Les spécialistes de l'Institut américano-coréen de l'université Johns Hopkins s'étaient focalisés sur l'analyse du panache émanant d'une centrale utilisée pour chauffer un laboratoire radiochimique sur le site de Yongbyon.

Le réacteur de cinq mégawatts de Yongbyon avait été fermé en 2007 dans le cadre d'un accord échangeant désarmement contre aide humanitaire, mais la Corée du Nord a commencé des travaux de rénovation après son troisième essai nucléaire en 2013.
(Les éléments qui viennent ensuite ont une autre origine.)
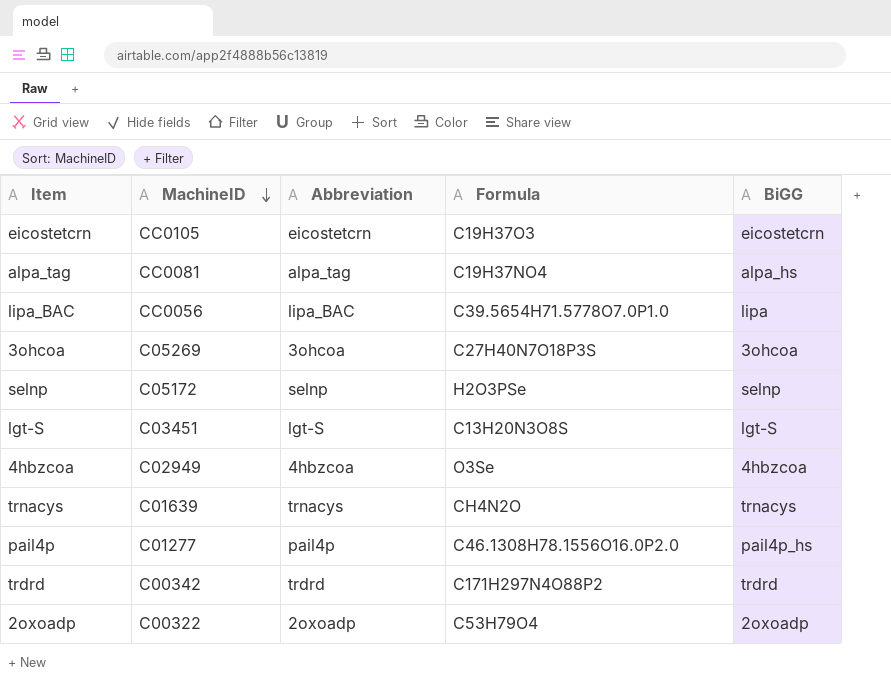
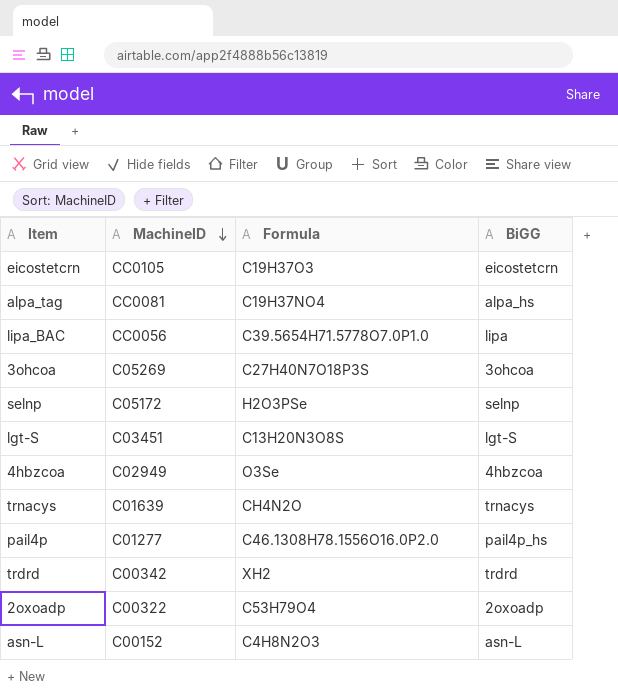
column Abbreviation | position: 3 -> none
trdrd | Formula: C171H297N4O88P2 -> XH2
row asn-L: none -> C00152 | C4H8N2O3 | asn-L

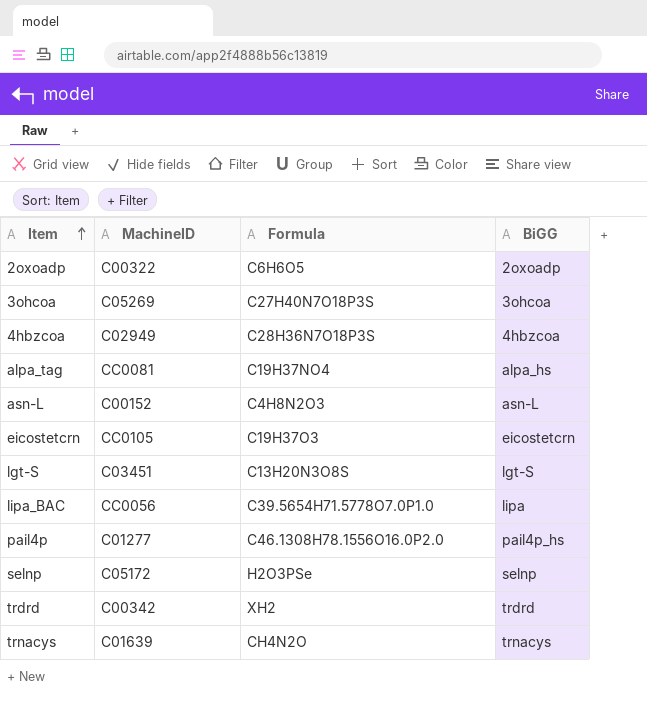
row order: MachineID descending -> Item ascending
2oxoadp | Formula: C53H79O4 -> C6H6O5
4hbzcoa | Formula: O3Se -> C28H36N7O18P3S

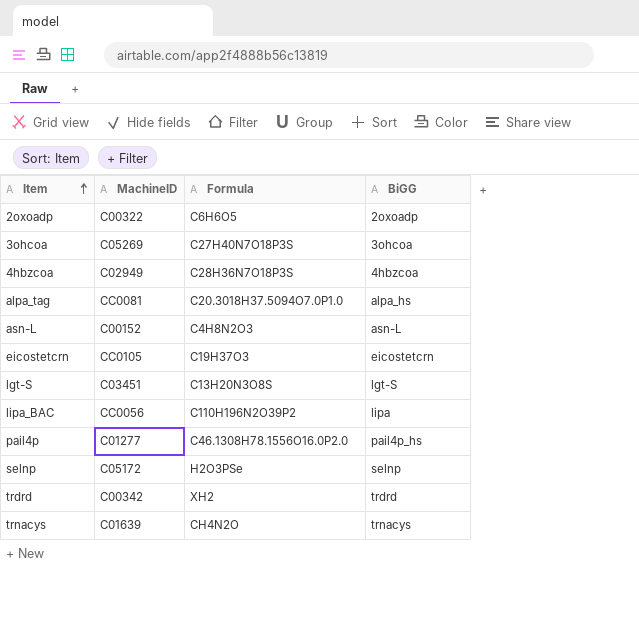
alpa_tag | Formula: C19H37NO4 -> C20.3018H37.5094O7.0P1.0
lipa_BAC | Formula: C39.5654H71.5778O7.0P1.0 -> C110H196N2O39P2

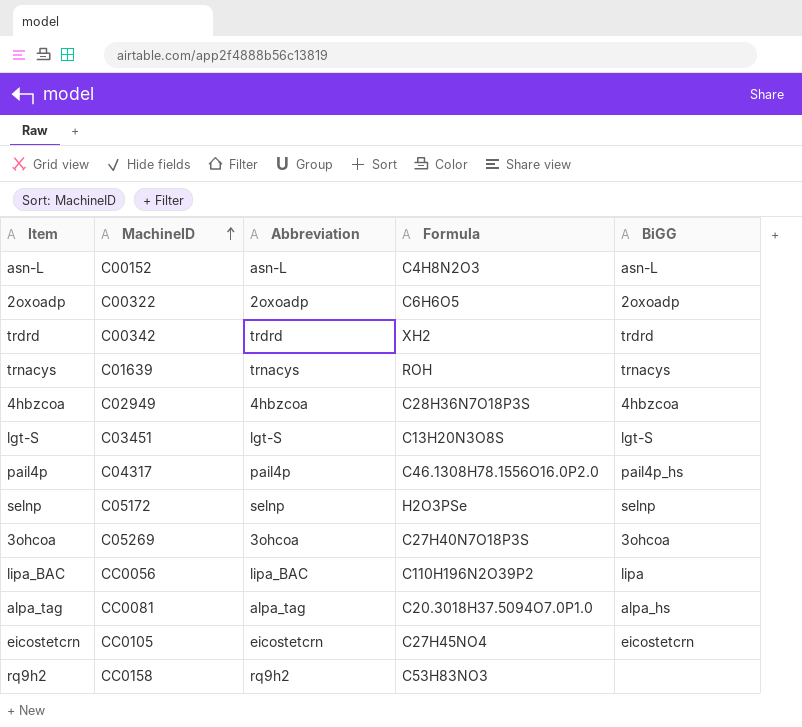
row order: Item ascending -> MachineID ascending
column Abbreviation | position: none -> 3
trnacys | Formula: CH4N2O -> ROH
pail4p | MachineID: C01277 -> C04317
eicostetcrn | Formula: C19H37O3 -> C27H45NO4
row rq9h2: none -> CC0158 | rq9h2 | C53H83NO3 | none

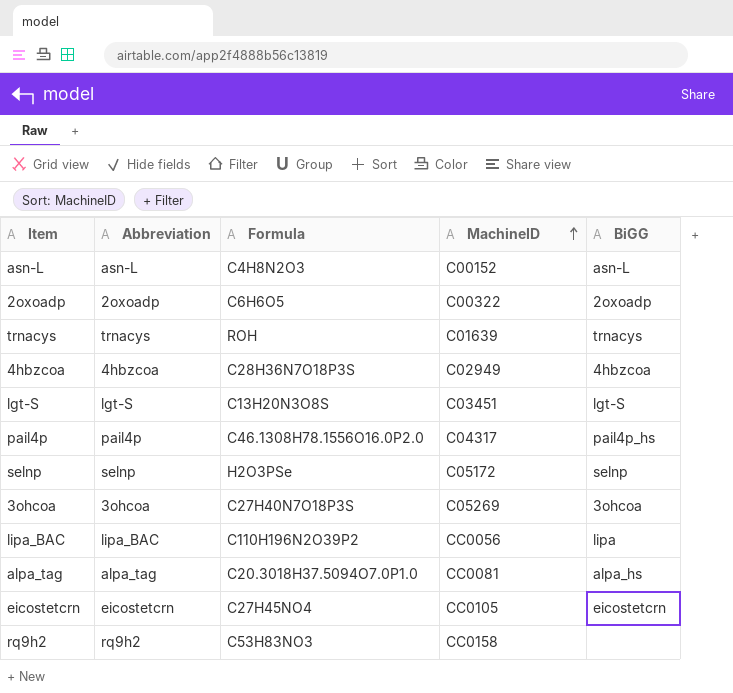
column MachineID | position: 2 -> 4
row trdrd: C00342 | trdrd | XH2 | trdrd -> none

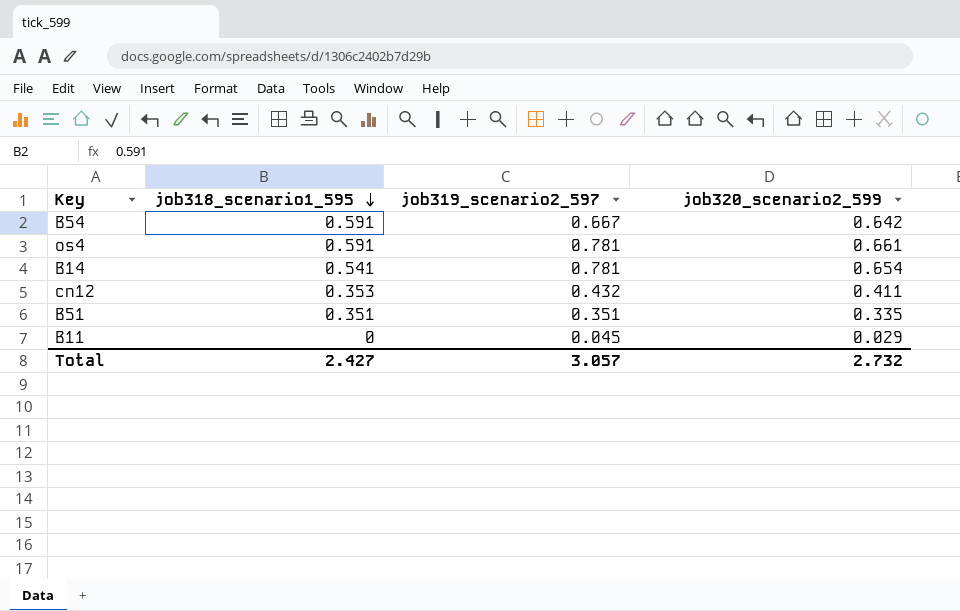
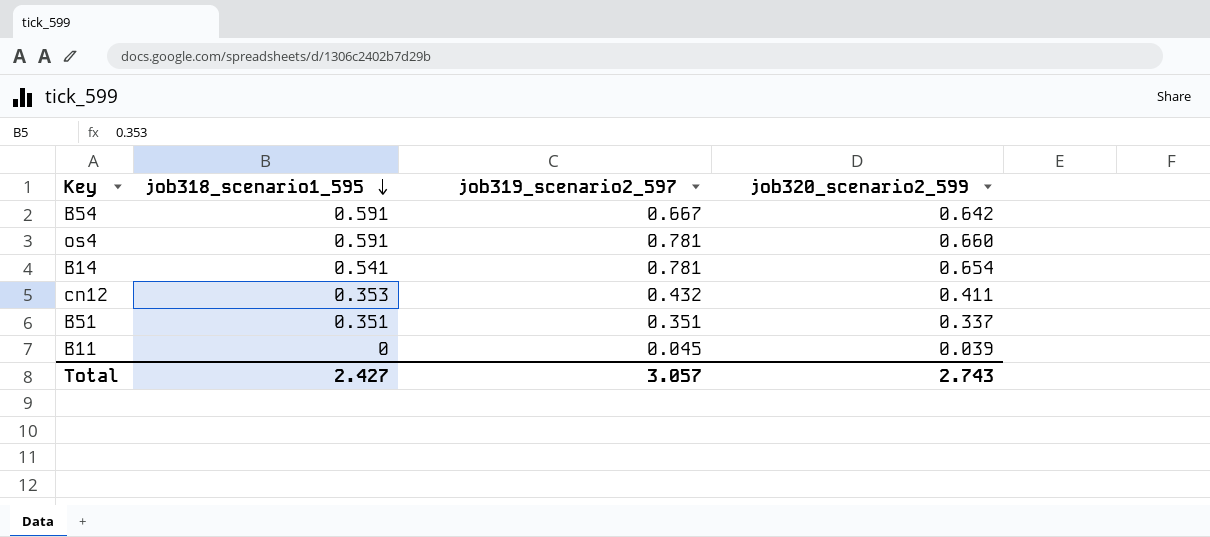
os4 | job320_scenario2_599: 0.661 -> 0.660
B51 | job320_scenario2_599: 0.335 -> 0.337
B11 | job320_scenario2_599: 0.029 -> 0.039
Total | job320_scenario2_599: 2.732 -> 2.743

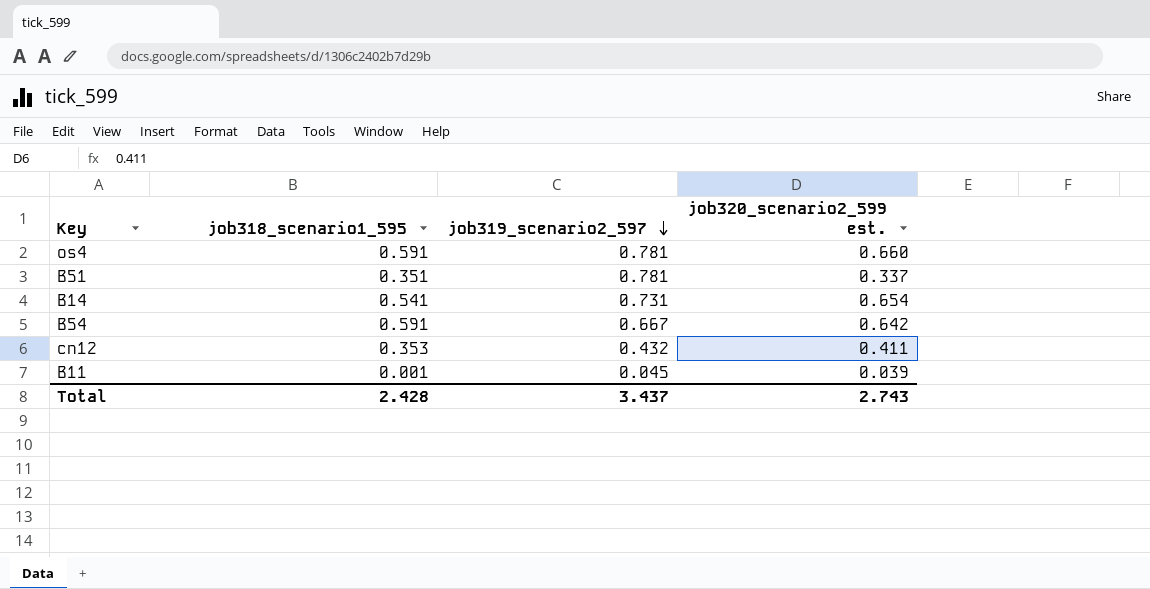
row order: job318_scenario1_595 descending -> job319_scenario2_597 descending
column name: job320_scenario2_599 -> job320_scenario2_599 est.
B51 | job319_scenario2_597: 0.351 -> 0.781
B14 | job319_scenario2_597: 0.781 -> 0.731
B11 | job318_scenario1_595: 0 -> 0.001
Total | job318_scenario1_595: 2.427 -> 2.428
Total | job319_scenario2_597: 3.057 -> 3.437

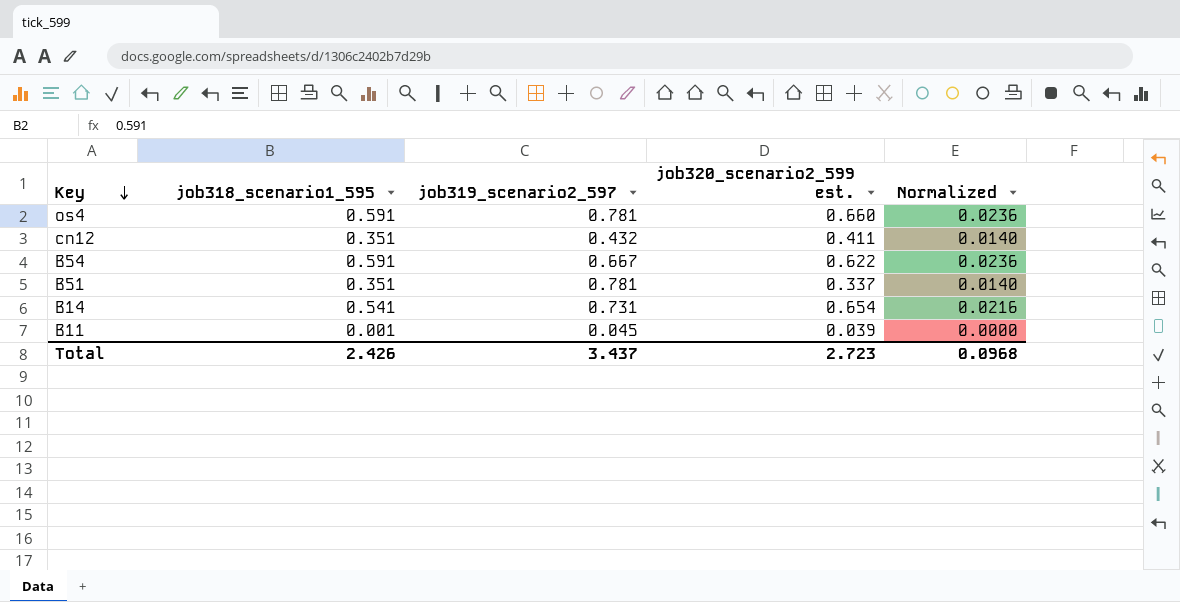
row order: job319_scenario2_597 descending -> Key descending
column Normalized | formula: none -> [job318_scenario1_595] * 0.04
cn12 | job318_scenario1_595: 0.353 -> 0.351
B54 | job320_scenario2_599 est.: 0.642 -> 0.622
Total | job318_scenario1_595: 2.428 -> 2.426
Total | job320_scenario2_599 est.: 2.743 -> 2.723

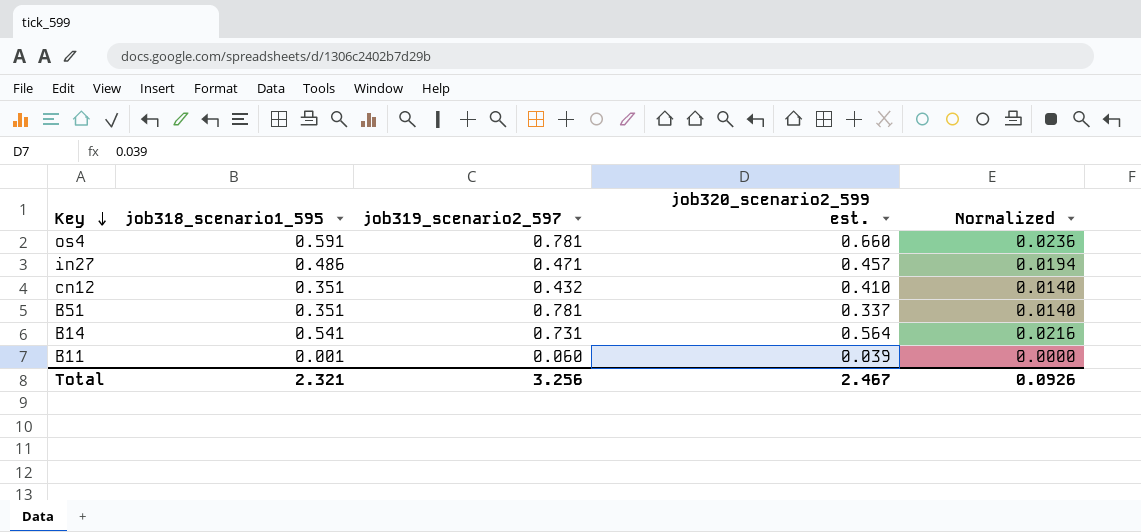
row B54: 0.591 | 0.667 | 0.622 | 0.0236 -> none
row in27: none -> 0.486 | 0.471 | 0.457 | 0.0194
cn12 | job320_scenario2_599 est.: 0.411 -> 0.410
B14 | job320_scenario2_599 est.: 0.654 -> 0.564
B11 | job319_scenario2_597: 0.045 -> 0.060
Total | job318_scenario1_595: 2.426 -> 2.321
Total | job319_scenario2_597: 3.437 -> 3.256
Total | job320_scenario2_599 est.: 2.723 -> 2.467
Total | Normalized: 0.0968 -> 0.0926

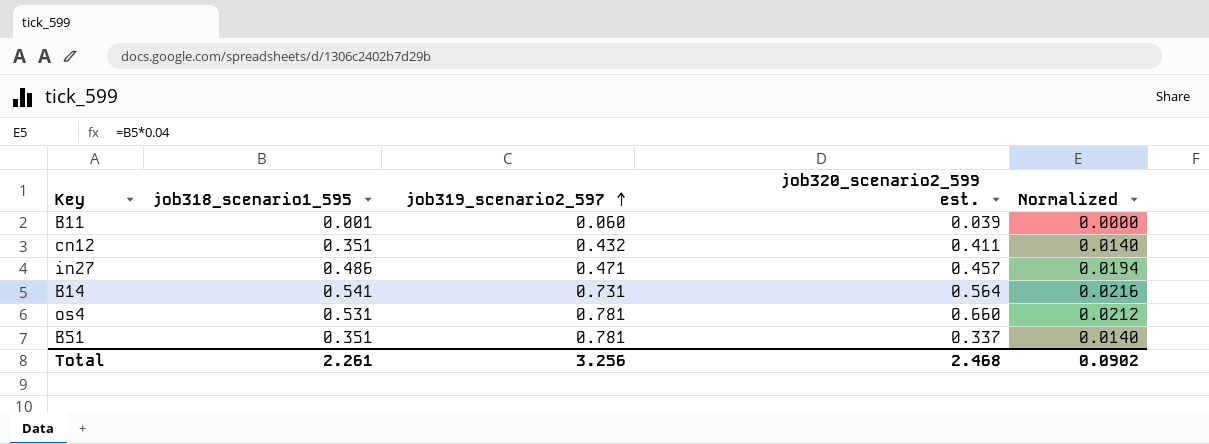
row order: Key descending -> job319_scenario2_597 ascending
cn12 | job320_scenario2_599 est.: 0.410 -> 0.411
os4 | job318_scenario1_595: 0.591 -> 0.531
os4 | Normalized: 0.0236 -> 0.0212
Total | job318_scenario1_595: 2.321 -> 2.261
Total | job320_scenario2_599 est.: 2.467 -> 2.468
Total | Normalized: 0.0926 -> 0.0902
En janvier, les chercheurs de l'Institut pour la science et la sécurité internationale (ISIS), un autre centre américain, avaient estimé, également sur la base d'images satellites, que ce réacteur ne fonctionnait toujours pas à plein régime.

La Corée du Nord a mené le 6 janvier son quatrième essai nucléaire, annonçant avoir fait exploser sa première bombe à hydrogène, plus puissante qu'une bombe atomique ordinaire.

Les spécialistes ont cependant largement mis en doute le fait qu'il s'agissait d'une bombe H, l'énergie dégagée étant trop faible.